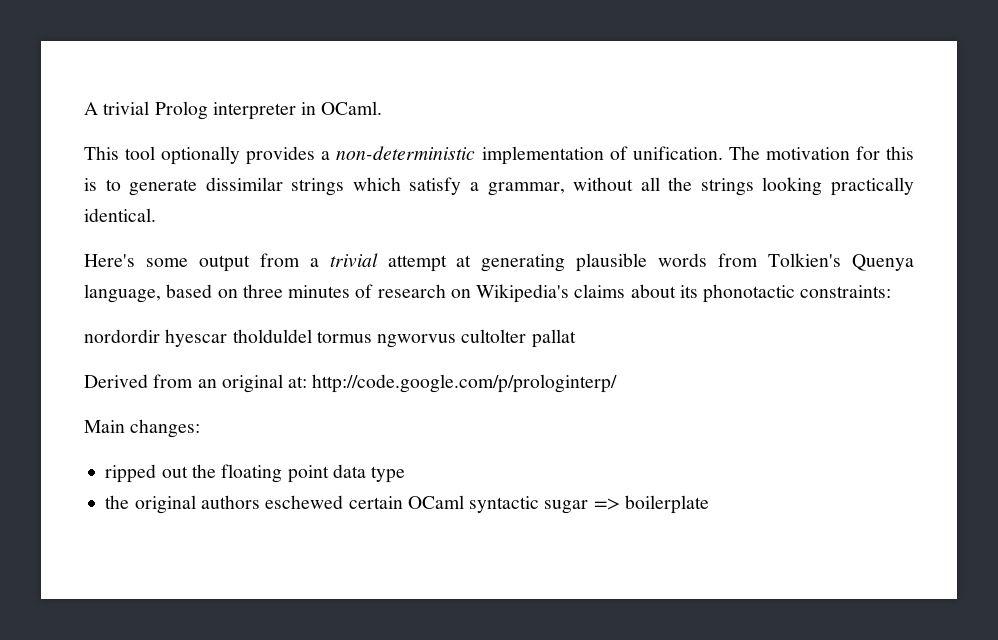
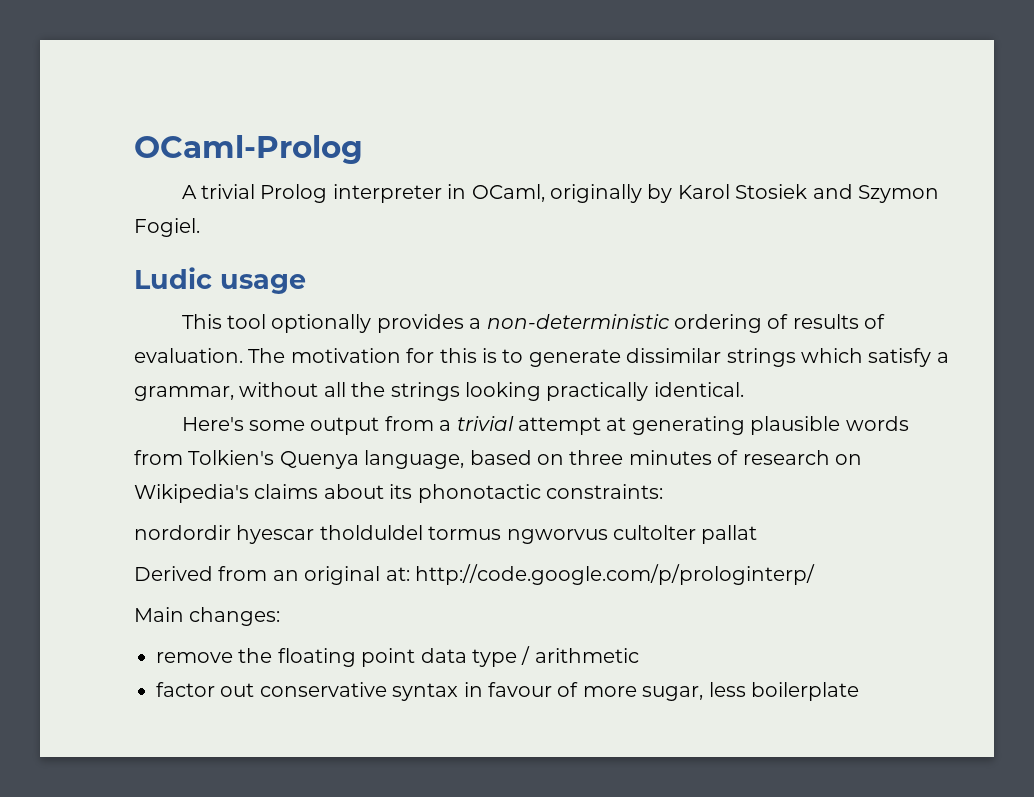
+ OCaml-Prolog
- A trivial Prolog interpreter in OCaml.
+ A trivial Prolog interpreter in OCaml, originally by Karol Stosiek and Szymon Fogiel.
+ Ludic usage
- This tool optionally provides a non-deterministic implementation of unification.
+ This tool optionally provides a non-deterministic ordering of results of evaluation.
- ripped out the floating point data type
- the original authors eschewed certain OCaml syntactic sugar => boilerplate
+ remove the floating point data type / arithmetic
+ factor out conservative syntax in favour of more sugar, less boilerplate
==
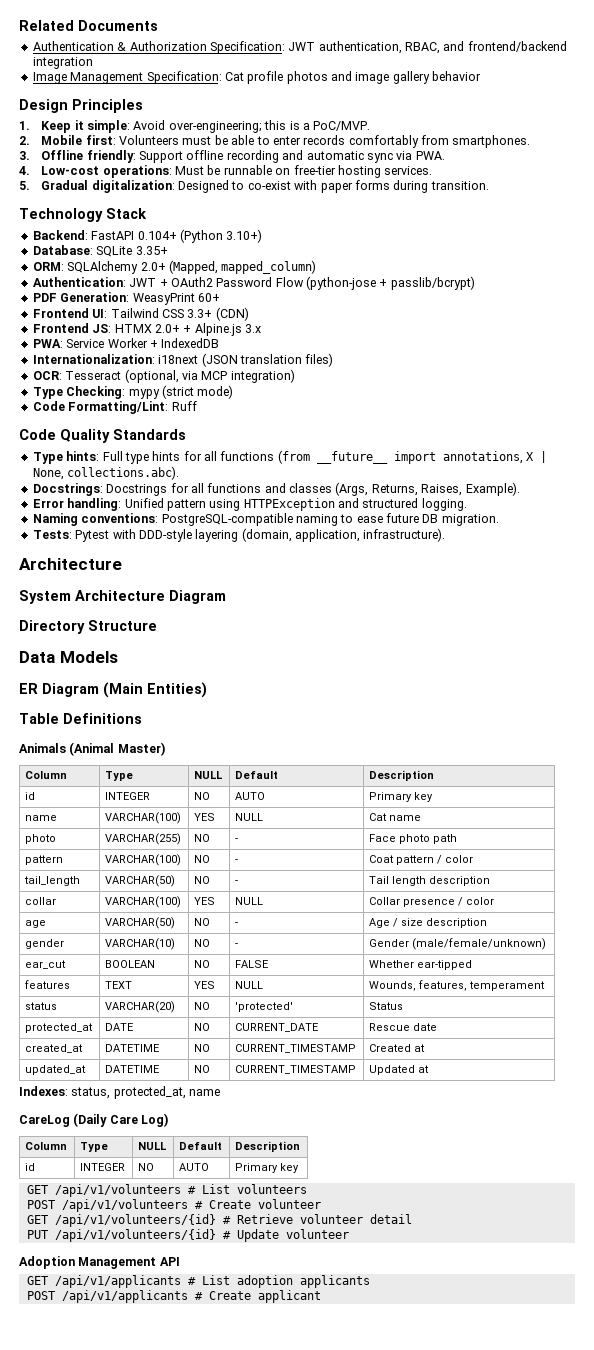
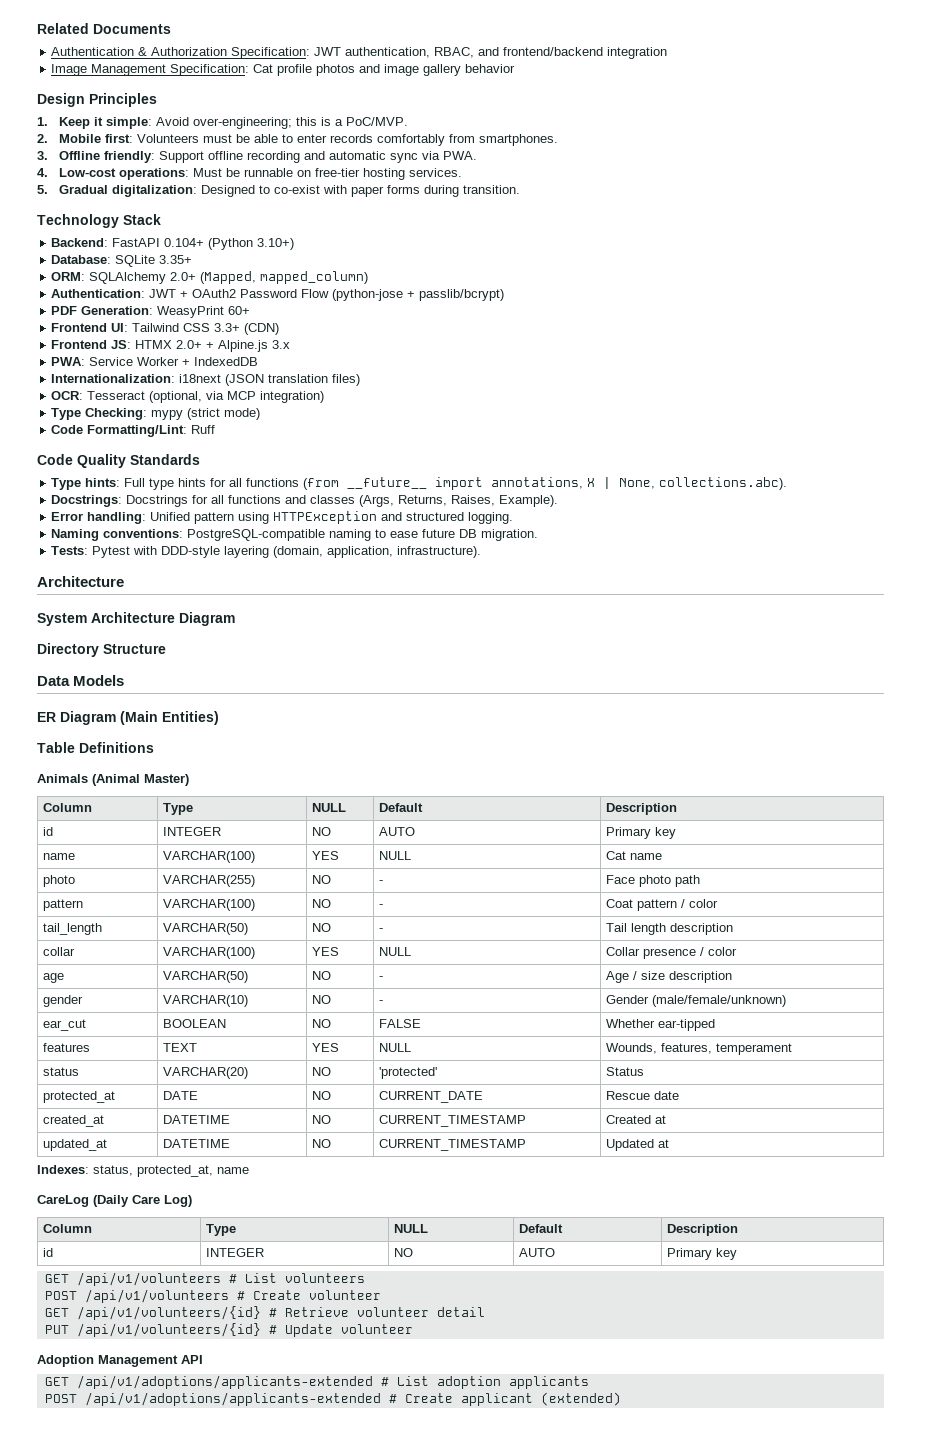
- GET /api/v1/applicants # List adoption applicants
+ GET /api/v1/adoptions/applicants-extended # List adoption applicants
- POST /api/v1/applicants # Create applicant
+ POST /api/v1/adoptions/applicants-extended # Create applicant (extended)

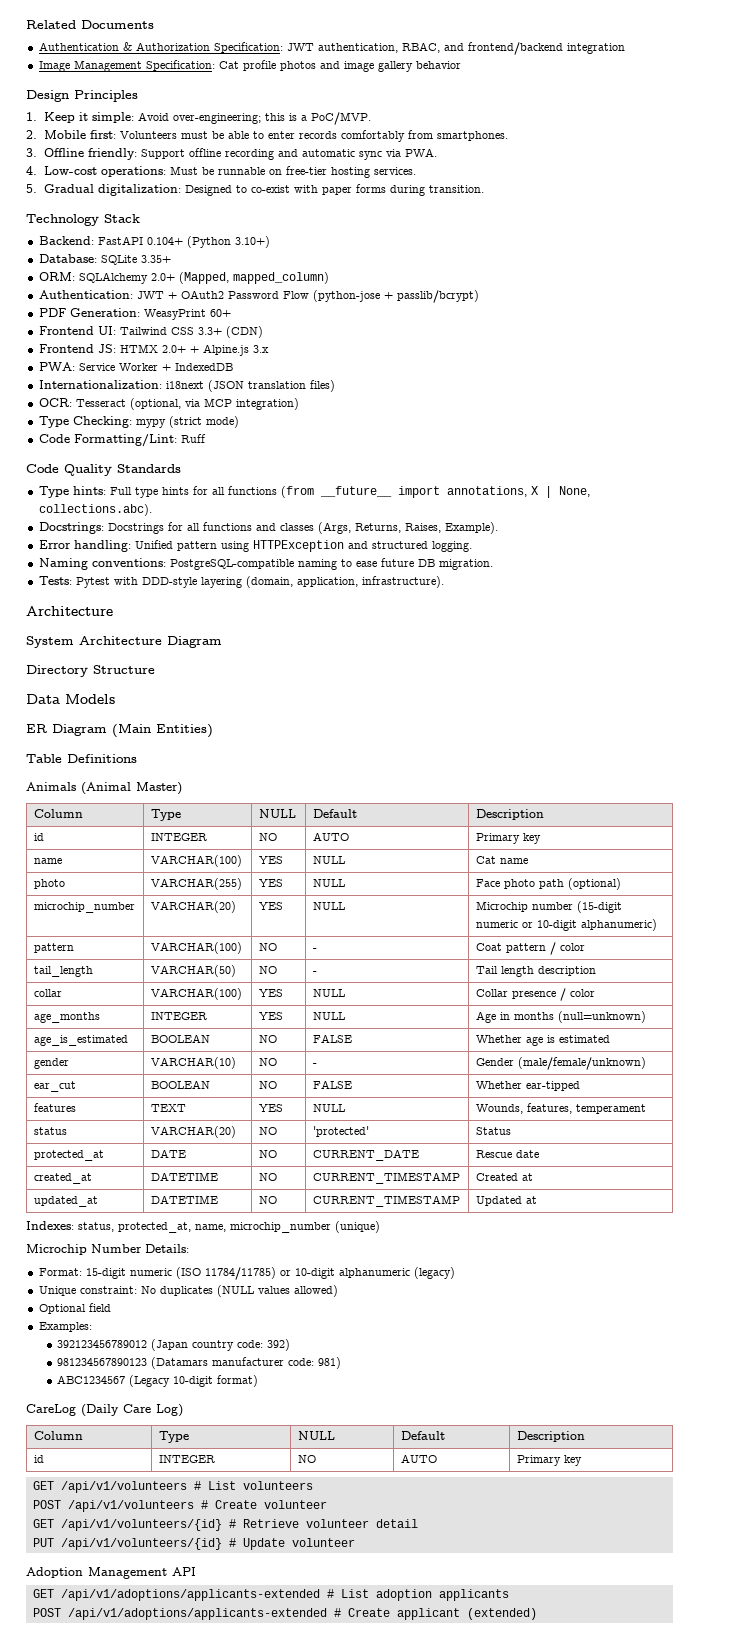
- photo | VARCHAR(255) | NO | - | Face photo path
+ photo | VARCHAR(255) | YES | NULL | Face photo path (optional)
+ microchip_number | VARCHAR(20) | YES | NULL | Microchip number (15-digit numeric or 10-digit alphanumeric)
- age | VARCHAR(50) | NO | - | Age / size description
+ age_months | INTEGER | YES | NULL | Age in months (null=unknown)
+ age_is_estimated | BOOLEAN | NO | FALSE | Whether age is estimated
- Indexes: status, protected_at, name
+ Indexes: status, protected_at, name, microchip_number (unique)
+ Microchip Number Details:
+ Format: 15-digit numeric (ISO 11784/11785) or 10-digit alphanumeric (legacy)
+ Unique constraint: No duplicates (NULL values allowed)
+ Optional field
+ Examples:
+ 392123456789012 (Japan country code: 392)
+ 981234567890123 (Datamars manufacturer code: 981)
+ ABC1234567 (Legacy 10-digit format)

YOUR TASK
Within the entries above, work out the number of lines that include the string "VARCHAR" and give only that.

REPLY
4